Tuesday, June 28, 2016

Looking up from a roadside ditch.......

At some point in every parable you have to decide which character you identify with.  A good interpretive approach is to move around in the story: be one character first, and then trade places and consider the story from another character's point of view. Today, we are going to lay down in that ditch (from the parable of the Good Samaritan Luke10) and consider the world and this story from that point of view.

It had been a nothing-unusual kind of day for this anonymous traveler, although the road from Jerusalem to Jericho was always a bit dangerous.  It was busy most days and so it was also a favorite of highway robbers.

That's how we ended up in the ditch: mugged, stripped, robbed.  Wounded and left without even our dignity, we now lay there and pray that someone ...anyone....will come to our aid.    We can hear the feet of passing travelers, yet they continue on.  Once, twice.  Without someone's help, we are lost.

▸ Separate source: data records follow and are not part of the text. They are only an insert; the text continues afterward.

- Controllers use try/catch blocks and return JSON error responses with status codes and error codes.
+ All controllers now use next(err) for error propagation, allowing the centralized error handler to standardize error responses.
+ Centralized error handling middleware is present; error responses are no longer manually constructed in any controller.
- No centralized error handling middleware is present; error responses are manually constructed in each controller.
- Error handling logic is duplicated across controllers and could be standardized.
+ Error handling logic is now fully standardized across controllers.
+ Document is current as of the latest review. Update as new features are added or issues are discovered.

Image result for good samaritanOf all the things we know or think we know about this story, let me highlight what we don't know.  We don't know if the guy in the ditch was a Republican or a Democrat.  We don't know if he was a CEO or welfare recipient; whether he was a convicted felon or model citizen; whether he was straight or gay; whether he was a wife beater or in a happy and long marriage.  We don't know if he was brilliant or just barely literate; whether he was depressed or happy; whether he was a drug addict or in perfect health, whether he was a couch potato or a tri-athelete.  We don't know anything about this man in the ditch except this:  he was a person in desperate need of help.  It was life or death.  It was now or never.

So it wasn't politics or currying favor or identifying adequate credentials that led to a hand reaching out to that desperate, dying man.  It was compassion - the deep stirring of the heart which recognized a fellow human being abandoned by the world - that powered that act of mercy.  The wounds of the victim caused equal pain to the rescuer and he reached across the divide of 'all that my mother taught me' and gave life-saving aid.

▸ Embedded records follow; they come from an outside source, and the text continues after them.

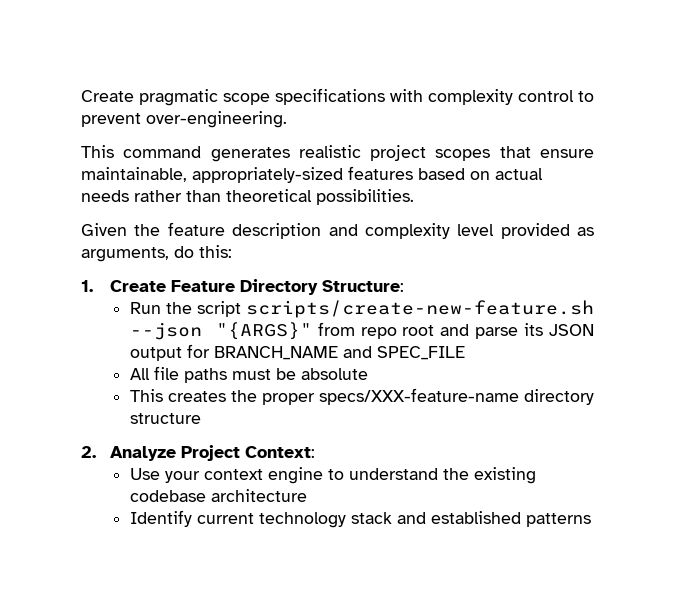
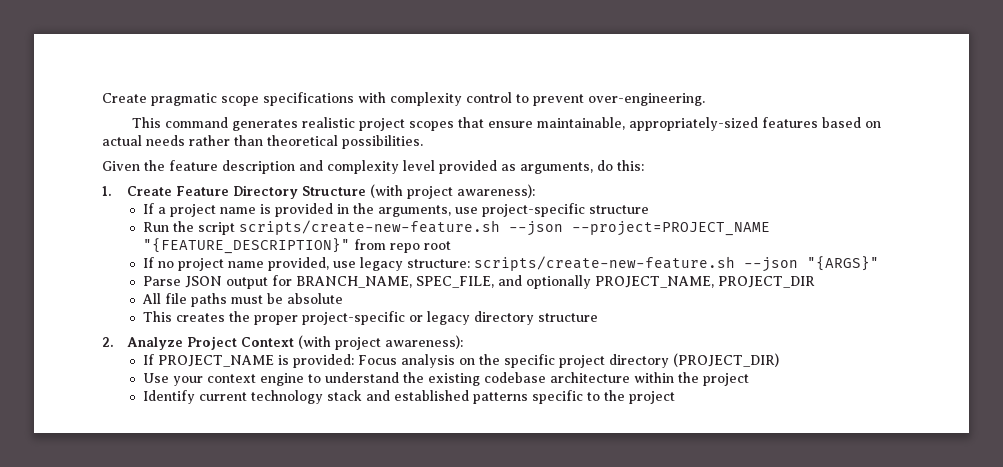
- 1. Create Feature Directory Structure:
+ 1. Create Feature Directory Structure (with project awareness):
+ If a project name is provided in the arguments, use project-specific structure
- Run the script scripts/create-new-feature.sh --json "{ARGS}" from repo root and parse its JSON output for BRANCH_NAME and SPEC_FILE
+ Run the script scripts/create-new-feature.sh --json --project=PROJECT_NAME "{FEATURE_DESCRIPTION}" from repo root
+ If no project name provided, use legacy structure: scripts/create-new-feature.sh --json "{ARGS}"
+ Parse JSON output for BRANCH_NAME, SPEC_FILE, and optionally PROJECT_NAME, PROJECT_DIR
- This creates the proper specs/XXX-feature-name directory structure
+ This creates the proper project-specific or legacy directory structure
- 2. Analyze Project Context:
+ 2. Analyze Project Context (with project awareness):
+ If PROJECT_NAME is provided: Focus analysis on the specific project directory (PROJECT_DIR)
- Use your context engine to understand the existing codebase architecture
+ Use your context engine to understand the existing codebase architecture within the project
- Identify current technology stack and established patterns
+ Identify current technology stack and established patterns specific to the project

I can only imagine the gratitude of the wounded man, but I imagine it as enormous, indescribable, and, truth be told, totally unexpected.  All that could be known about this wounded man was his wounded state and deep need....and apparently, that was enough for this unknown Samaritan.

Who reaches out to wounded people simply because they are in need?  Who is willing to do the hard work of bandaging and transporting him to an inn, nursing him for a couple days and then be willing to pay whatever it costs to bring him back to health?  Who cares that much?  Who can muster up that kind of compassion?  Who acts like that?

Jesus.  Want to know the breadth of God's love for God's creation?  Look at Jesus.  Want to know what kind of God has come to be among us?  Look at Jesus.  Want to know how God acts towards the anonymous,wounded people of this world?  Look at Jesus.

It is hard to tell what is more scandalous in this parable - that a hated Samaritan embarrassed observant Jews by living out the compassion of the Torah's teaching by loving the neighbor....

.....or that Jesus presents himself as a Samaritan: one of the hated ones; one of the unclean ones.
But the one, who in the end, poured out all he had and all he was for the sake of a wounded and dying humanity.